Ela sabe que poderia ter ficado, ignorado a existência de Isabella Swan e seguido sua vida como se nada estivesse acontecendo. E Edward, sendo sempre aquele que evita um conflito, não pediria o divórcio, não se separaria de Ash e jamais chegaria perto de Isabella. Seu casamento ainda existiria, mas no pior dos cenários.

Seria exatamente como ela disse a ele no dia em que foi embora, que o perderia pouco a pouco pelo resto da eternidade. Eles não estavam destinados, e forçá-lo a seguir com essa união, mesmo quando ele não poderia mais amá-la, era a maior crueldade a qual Ash poderia sujeitá-lo.

Então, ela fez o que deveria ter feito, tomou a decisão difícil e quebrou o vínculo. O deixou livre para amar outra pessoa, a pessoa certa para ele, mesmo que isso estivesse destruindo cada pedaço dela.





28 de Maio, 2005

O baile de inverno da Forks High School seria nesse mesmo dia, e Ash só pensa nisso porque, mexendo em suas malas, se deparou com o vestido que, meses atrás, escolhera para usar na ocasião. O encerramento de mais um ano letivo e, obviamente, um evento que ela frequentaria ao lado de Edward.

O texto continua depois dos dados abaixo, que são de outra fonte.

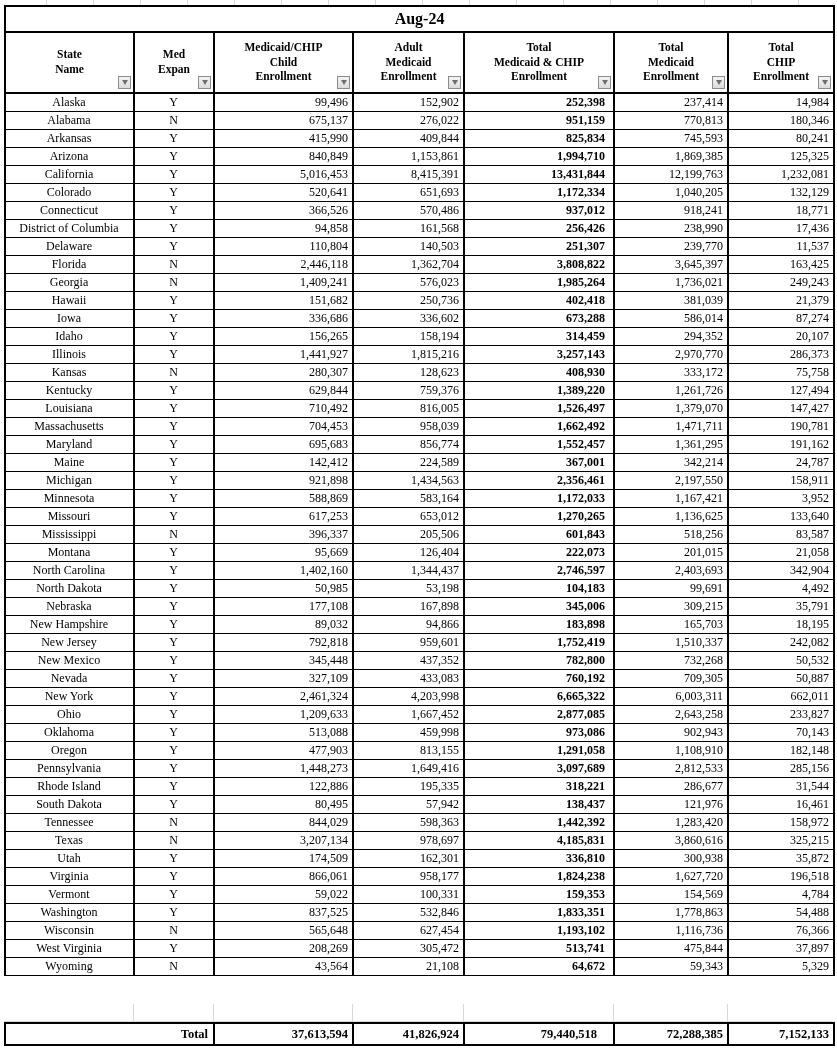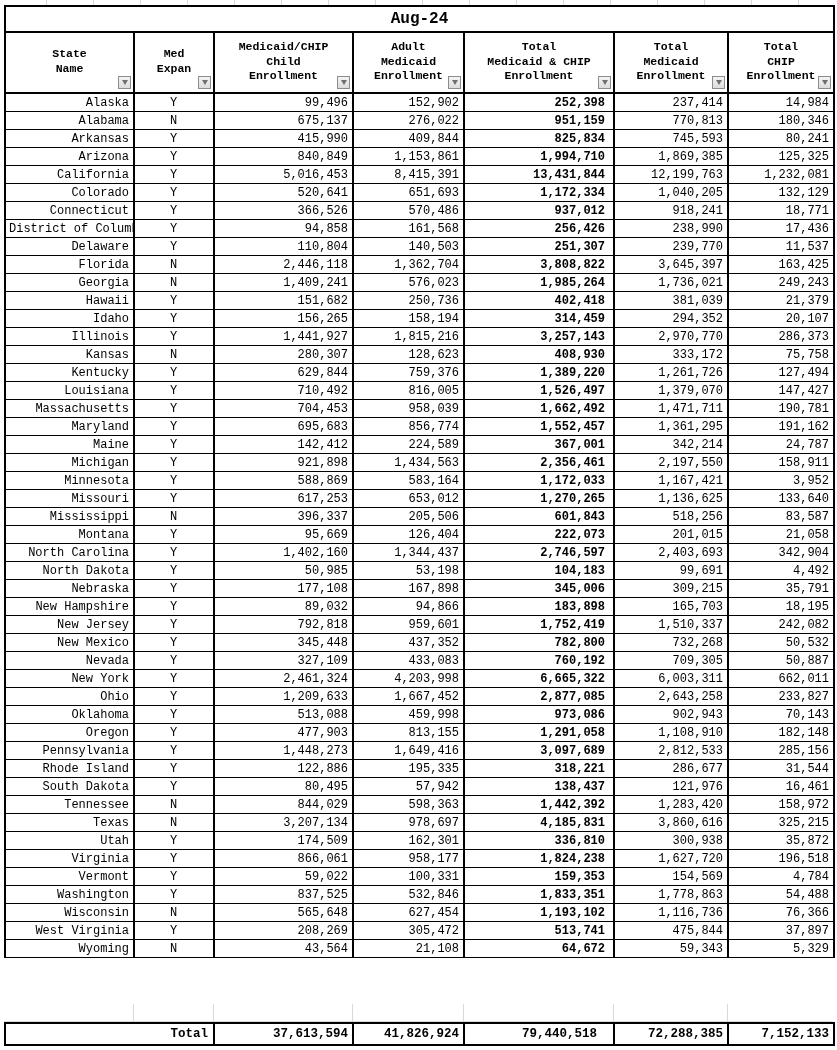"Aug-24" .sheet { font-family: Liberation Mono, monospace -> Liberation Serif, serif }
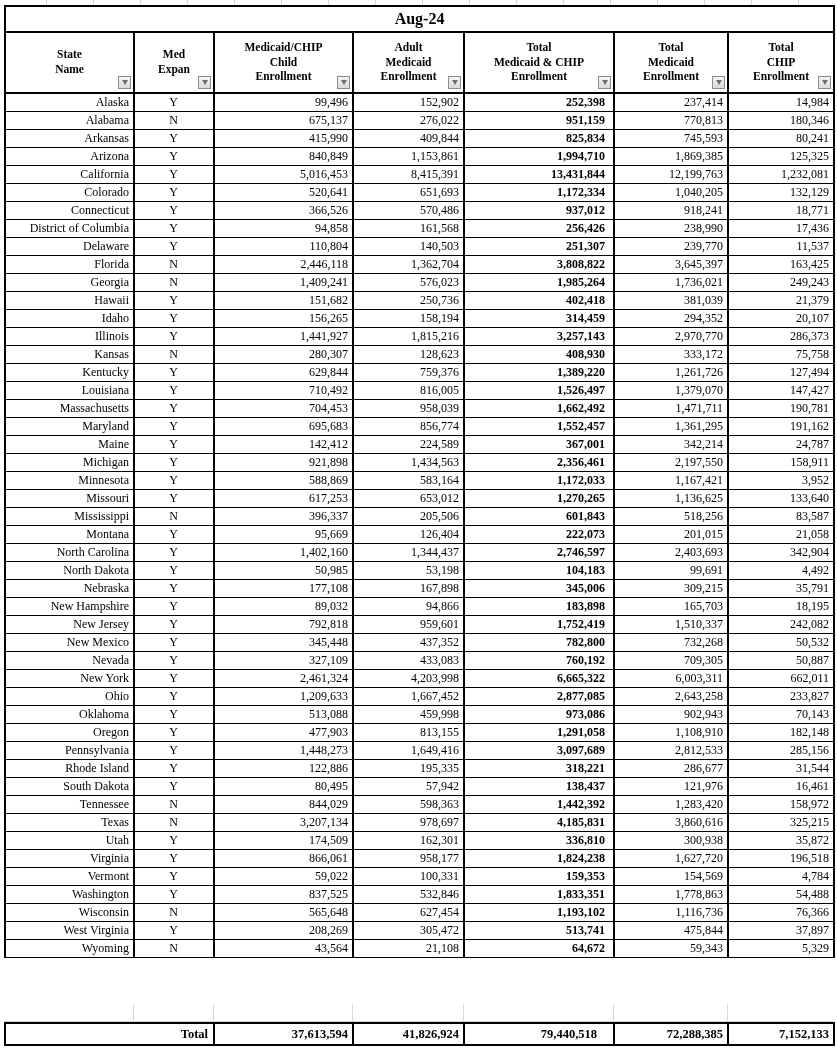"Alaska" td.state { text-align: right -> center }
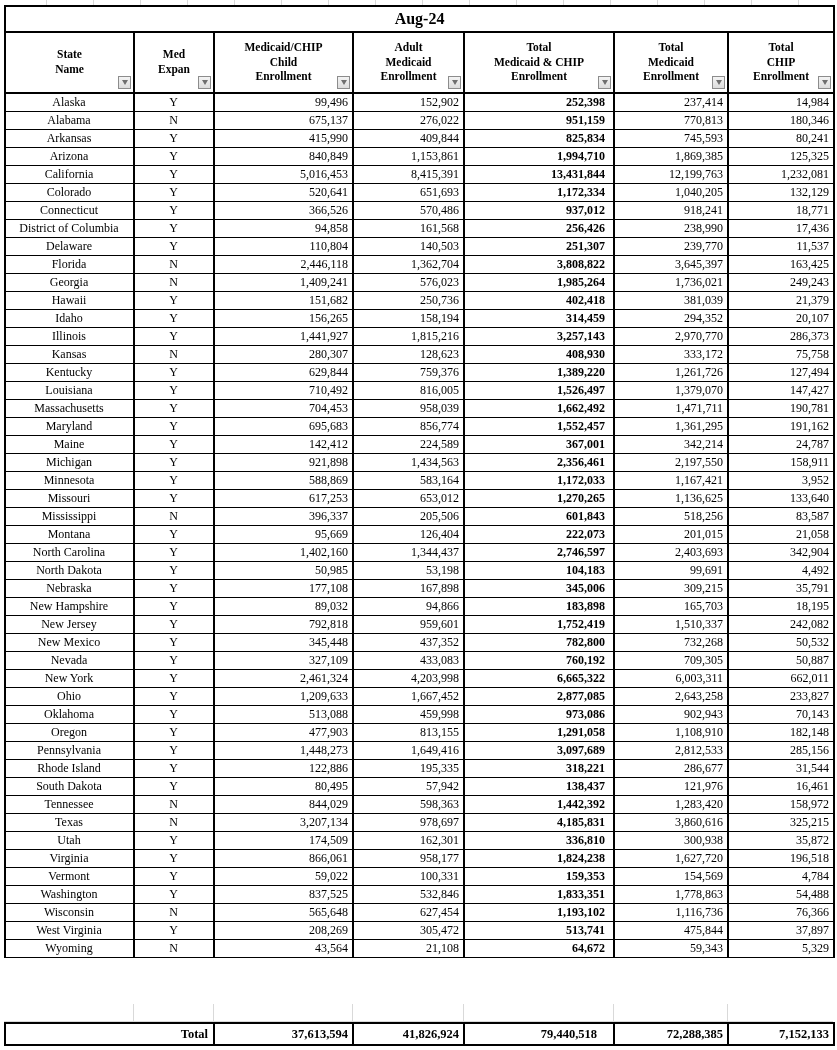"Iowa" tr { html: none -> <tr> <td>Iowa</td> <td>Y</td> <td>336,686</td> <td>336,602</td> <td>673,288</td> <td>586,014</td> <td>87,274</td> </tr> }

Todos os dias, nos últimos quatro meses, ela teve sua vida matrimonial esfregada no rosto em cada pequeno detalhe ao seu redor, nas coisas que Edward lhe deu, no interior das paredes onde ele lhe jurou amor eterno, e em si mesma cada vez que olha no espelho e vê todas as coisas que ele dizia adorar.

Ela odeia que a primeira coisa que esteja vendo seja a mulher por quem Edward foi apaixonado por meio século. Ou pior, a mulher que ele não escolheu.

Isso é tudo que ela não quer ser pelo resto de sua existência, não a ex-esposa, e com certeza não aquela que preencheu o vazio na vida de Edward até que ele encontrasse a pessoa certa.

Naquela tarde, ela doou o caríssimo vestido de designer, tal como várias jóias e algumas obras de arte que Edward lhe dera ao longo dos anos, para um leilão que arrecadaria fundos para a caridade. Porque só se livrar daqueles bens materiais não era o suficiente, ela ao menos gostaria de pensar que poderia tirar algo bom de sua dor.

E quando anoiteceu, Ash se colocou na frente do espelho do banheiro e mapeou em si mesma todas as coisas que Edward afirmou amar ao longo de cinco décadas. Cada vez que ele olhou em seu rosto e disse que ela era linda, que elogiou o brilho de seus olhos, os traços de seu rosto perfeito e seu longo cabelo castanho.

Edward amava o cabelo de Ash, chegando a passar horas do dia abraçado à ela e escovando os dedos ao longo do comprimento dos fios.

Eu nunca me cansarei disso.

As palavras pesam no peito de Ashlyn enquanto ela vasculha as gavetas. Mentira, mentira, mentira, ela ecoa com um grunhido frustrado. A tesoura de metal cintila na luz do banheiro quando Ash a levanta com a mão direita e agarra uma mexa volumosa de seu cabelo.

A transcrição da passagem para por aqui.